I received email from my own email account

[jonatitom]

dear Sandeep B.

how are you ?
I have had a problem for a few days with my emails.
I am receiving an email from my own email account

I have configured

My host has:
rDns Ok
dkim: ok
spf: ok
Dmarc: Ok
Ip: Ok

when looking at the headers I noticed that the ip is not from my server.

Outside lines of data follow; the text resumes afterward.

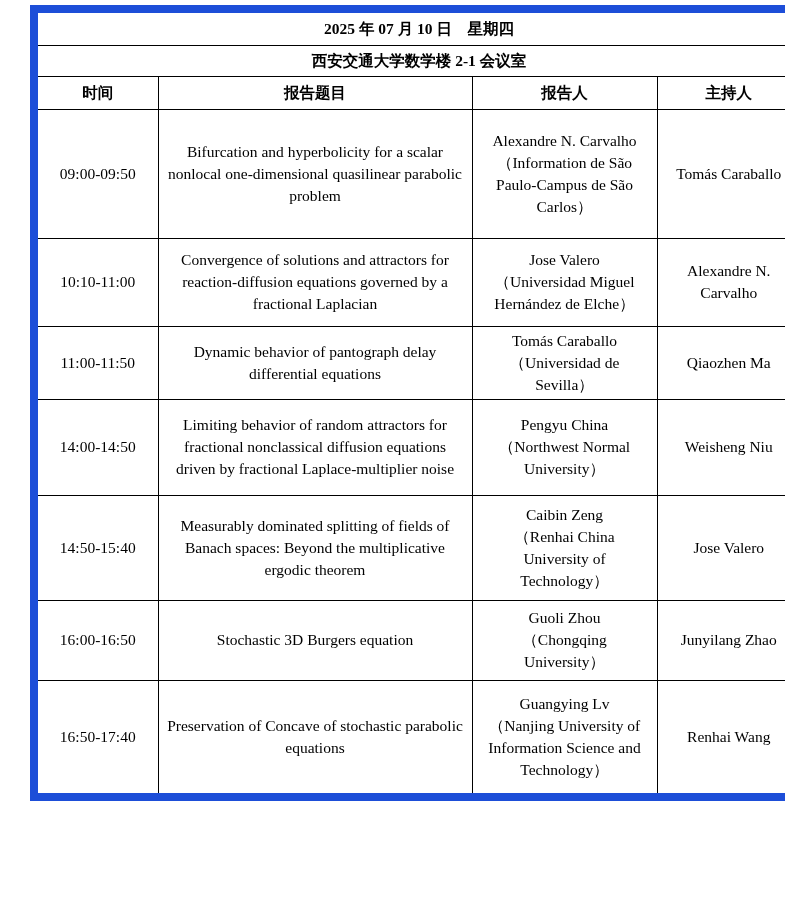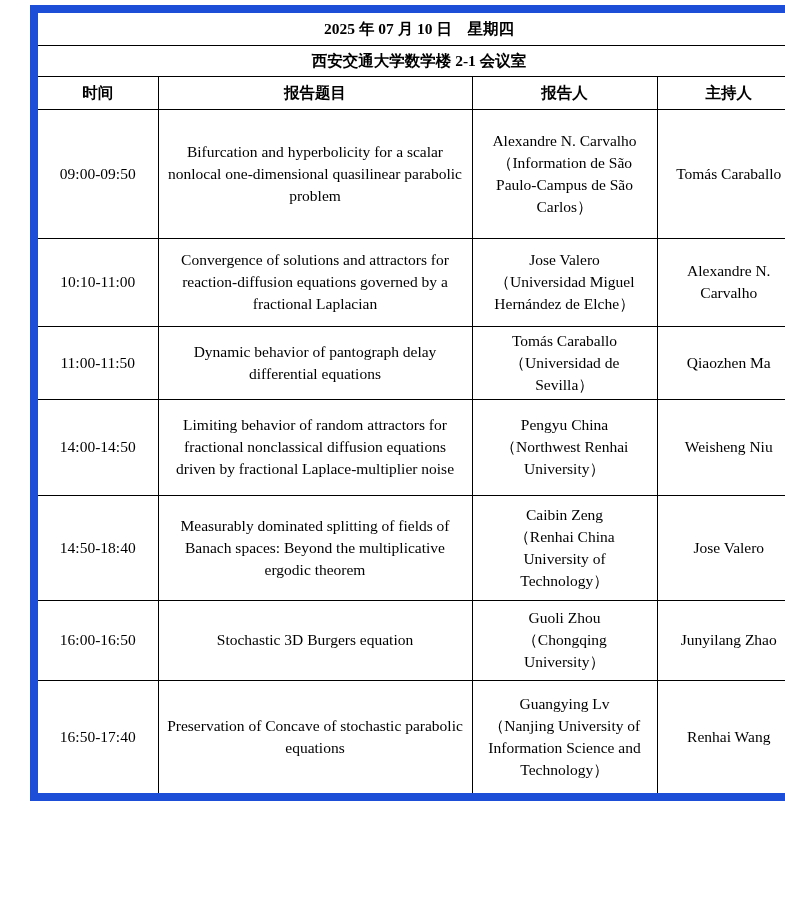--- a/index.html
+++ b/index.html
@@ -121,7 +121,7 @@
       <td>Limiting behavior of random attractors for fractional nonclassical diffusion equations driven by fractional Laplace-multiplier noise</td>
       <td>
         <span class="speaker-name">Pengyu China</span>
-        <span class="speaker-affil">（Northwest Renhai University）</span>
+        <span class="speaker-affil">（Northwest Normal University）</span>
       </td>
       <td>Weisheng Niu</td>
     </tr>

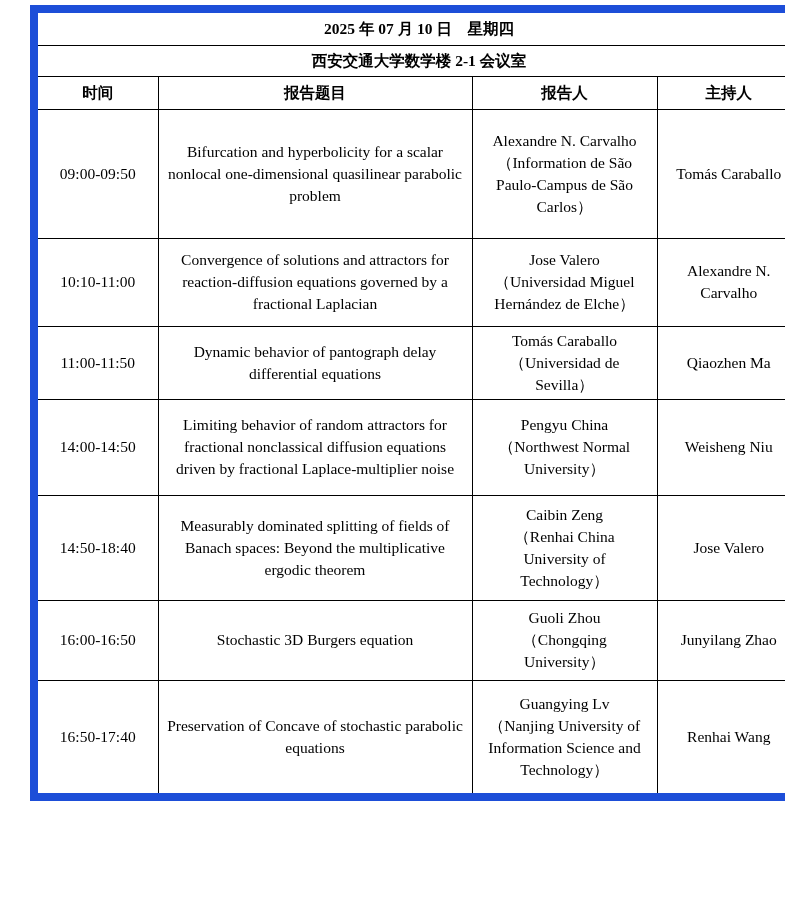--- a/index.html
+++ b/index.html
@@ -127,7 +127,7 @@
     </tr>
 
     <tr class="r7">
-      <td>14:50-18:40</td>
+      <td>14:50-15:40</td>
       <td>Measurably dominated splitting of fields of Banach spaces: Beyond the multiplicative ergodic theorem</td>
       <td>
         <span class="speaker-name">Caibin Zeng</span>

I don't know what I should do to stop these scam emails from arriving.

 

Thank You.

 

the scam email is the following

-----------------------------------------------------------------------------------------

**Message removed**

Edited September 15 by Sandeep B.
Email Message body removed

[Sandeep B.]

HI change your server root password and email passwords,

if you're using email client most likely your pc is infected 

scan the server with maldet : 

 

[jonatitom]

The first thing I did was change passwords and scan for viruses. For caution

but I think this is not due to malware, but due to configuration

It will be necessary to deactivate php mail

because these emails are Phishing.
Email Spoofing

Edited September 15 by jonatitom

[Sandeep B.]

You can check email headers where the message is sent/originated from, disabling php mail function is a good idea

[jonatitom]

Email headers

Return-Path: <violated@my-business.com>
Delivered-To: contact@my-business.com
Received: from sv11.my-business.com
    by sv11.my-business.com with LMTP id wGeNBKFjA2VjQgAA7dXWpA
    for <contact@my-business.com>; Thu, 14 Sep 2023 16:48:49 -0300
Received: from localhost (unknown [127.0.0.1])
    by sv11.my-business.com (Postfix) with ESMTP id 01D0663A72
    for <contact@my-business.com>; Thu, 14 Sep 2023 19:48:49 +0000 (UTC)
DKIM-Signature: v=1; a=rsa-sha256; c=relaxed/simple; d=my-business.com;
    s=default; t=1694720929;
    bh=tU9vg9RxGclAz8+zuxWsGSOe8VjO2S+LNvV8MVem7Nk=;
    h=Reply-To:From:To:Subject:Date;
    b=PEdJhu9GMvk8pZHoVPIGjMqZx8rKQH/DsXPmzvYIYmqNW3Fh/Skt+1vC1kfKfenrv
    o3oCkltiWOmfgL0QVoVIVeg48pCzEItXXSXRdSHfyyDu86OPJRqqtir1/QTJ2il2AL
    wjZsk1O+S8T/rbU+ZShG7txg7Ut72O9Yl5ay6t6s=
X-Virus-Scanned: amavisd-new at my-business.com
X-Spam-Flag: NO
X-Spam-Score: 5.674
X-Spam-Level: *****
X-Spam-Status: No, score=5.674 tagged_above=2 required=6.2
    tests=[FORGED_SPF_HELO=1, KHOP_HELO_FCRDNS=0.001, OBFU_BITCOIN=1,
    PDS_BTC_ID=0.001, RCVD_IN_PSBL=2.7, SPF_HELO_PASS=-0.001,
    SPF_SOFTFAIL=0.972, URIBL_BLOCKED=0.001]
    autolearn=no autolearn_force=no
Received: from sv11.my-business.com ([127.0.0.1])
    by localhost (sv11.my-business.com [127.0.0.1]) (amavisd-new, port 10024)
    with ESMTP id CM3323HKmlVf for <contact@my-business.com>;
    Thu, 14 Sep 2023 16:48:47 -0300 (-03)
Received: from x9.theworkpc.com (mta0.x9.theworkpc.com [213.142.149.172])
    (using TLSv1.2 with cipher ECDHE-RSA-AES256-GCM-SHA384 (256/256 bits))
    (No client certificate requested)
    by sv11.my-business.com (Postfix) with ESMTPS id 2F6C663A34
    for <contact@my-business.com>; Thu, 14 Sep 2023 16:48:47 -0300 (-03)
Received: by x9.theworkpc.com for <contact@my-business.com>; Thu, 14 Sep 2023 14:48:45 -0500 (envelope-from <violated@my-business.com>)
Reply-To: contact@my-business.com
From: violated@my-business.com
To: contact@my-business.com
Subject: Waiting for payment
Date: 14 Sep 2023 13:48:43 -0600
Message-ID: <20230914134843.9E895AA123FB7CA3@my-business.com>
MIME-Version: 1.0
Content-Type: text/plain;
    charset="utf-8"
Content-Transfer-Encoding: quoted-printable

 

[Sandeep B.]

Seems its originated from the server, check if user account from where it is originated seems you've some security holes in your script.